> [Problem statement]:
Among the entries below, find the lines with the word "display" and copy them.
----- Listed entries
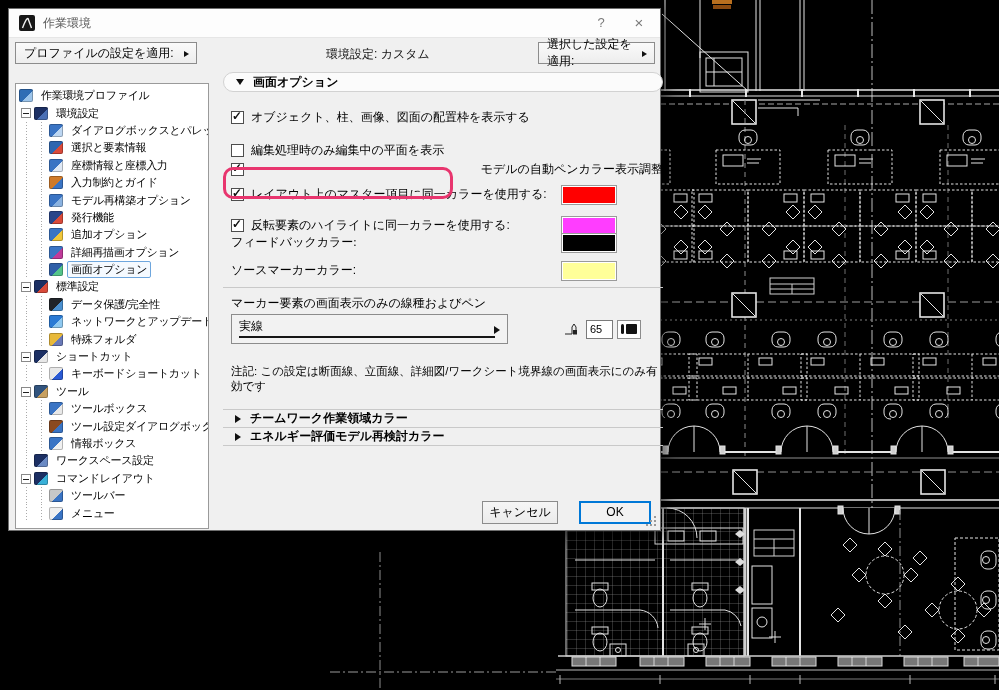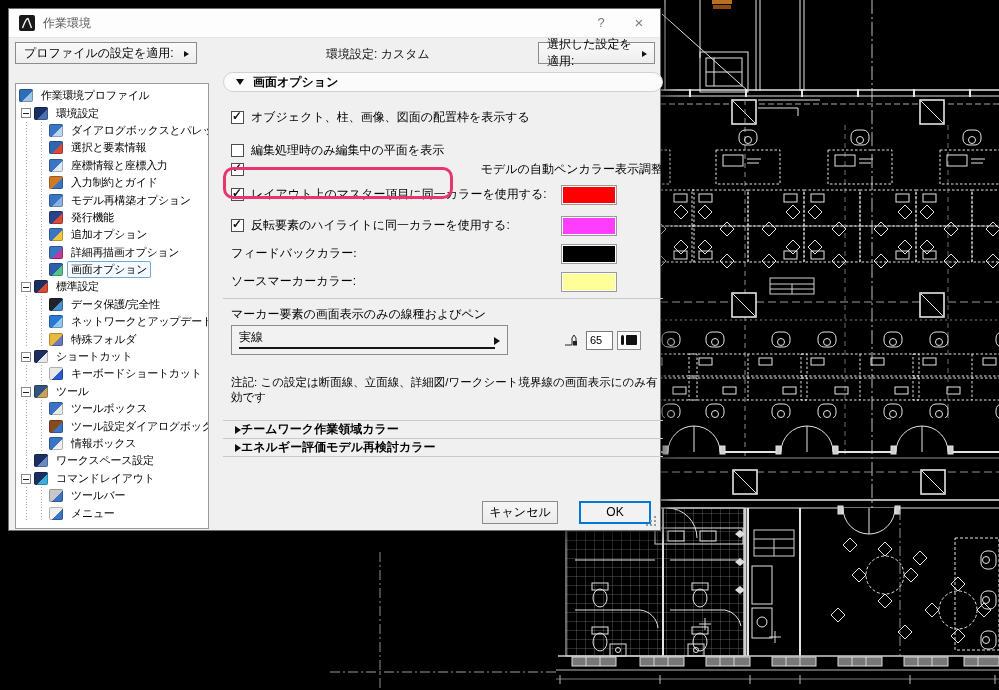--- a/index.html
+++ b/index.html
@@ -61,21 +61,21 @@
   .ddl .arr{position:absolute;right:7px;top:11px;width:0;height:0;border-left:6px solid #111;
             border-top:4px solid transparent;border-bottom:4px solid transparent;}
   .penwrap{display:flex;align-items:center;margin-left:56px;gap:4px;}
   .peninput{width:22px;height:17px;border:1px solid #7a7a7a;font:11px "Liberation Sans",sans-serif;padding:0 0 0 3px;}
   .penbtn{width:24px;height:19px;border:1px solid #8c8c8c;background:#fdfdfd;display:flex;align-items:center;
           justify-content:center;gap:2px;box-sizing:border-box;}
   .penbtn b{display:block;width:3px;height:10px;background:#111;border-radius:1.5px;}
   .penbtn s{display:block;width:11px;height:10px;background:#111;border-radius:1px;}
   .note{margin:20px 0 0 8px;font-size:11.5px;}
   .csecs{margin-top:15px;border-top:1px solid #c9c9c9;}
-  .csec{display:flex;align-items:center;height:17px;padding-left:12px;border-bottom:1px solid #c9c9c9;}
+  .csec{display:flex;align-items:center;gap:9px;height:17px;padding-left:12px;border-bottom:1px solid #c9c9c9;}
   .cslabel{font-weight:bold;}
 
   .annotation{position:absolute;left:214px;top:158px;width:230px;height:32px;border:3px solid #E8356E;
               border-radius:10px;box-sizing:border-box;z-index:6;pointer-events:none;}
 
   .btn{position:absolute;height:23px;background:linear-gradient(#f6f6f6,#ebebeb);border:1px solid #8c8c8c;
        text-align:center;line-height:21px;box-sizing:border-box;}
   .btn.cancel{left:473px;top:492px;width:76px;}
   .btn.ok{left:570px;top:492px;width:72px;border:2px solid #0078D7;line-height:19px;background:#f2f2f2;}
   .grip{position:absolute;right:4px;bottom:4px;width:12px;height:12px;}
@@ -508,21 +508,21 @@
               <i style="background: rgb(255, 0, 0);"></i>
             </span>
           </div>
           <div class="chkrow" style="margin-top: 14px;">
             <span class="cb checked"></span>
             <span>反転要素のハイライトに同一カラーを使用する:</span>
             <span class="swatch">
               <i style="background: rgb(255, 61, 255);"></i>
             </span>
           </div>
-          <div class="chkrow" style="margin-top: 11px; font-family: Liberation Serif, serif;">
+          <div class="chkrow" style=" font-family: Liberation Serif, serif;">
             <span>フィードバックカラー:</span>
             <span class="swatch">
               <i style="background: rgb(0, 0, 0);"></i>
             </span>
           </div>
           <div class="chkrow" style="margin-top: 11px;">
             <span>ソースマーカーカラー:</span>
             <span class="swatch">
               <i style="background: rgb(255, 255, 153);"></i>
             </span>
----------
> [Exercise response]:
   .penwrap{display:flex;align-items:center;margin-left:56px;gap:4px;}
   .penbtn{width:24px;height:19px;border:1px solid #8c8c8c;background:#fdfdfd;display:flex;align-items:center;
   .penbtn b{display:block;width:3px;height:10px;background:#111;border-radius:1.5px;}
   .penbtn s{display:block;width:11px;height:10px;background:#111;border-radius:1px;}
-  .csec{display:flex;align-items:center;height:17px;padding-left:12px;border-bottom:1px solid #c9c9c9;}
+  .csec{display:flex;align-items:center;gap:9px;height:17px;padding-left:12px;border-bottom:1px solid #c9c9c9;}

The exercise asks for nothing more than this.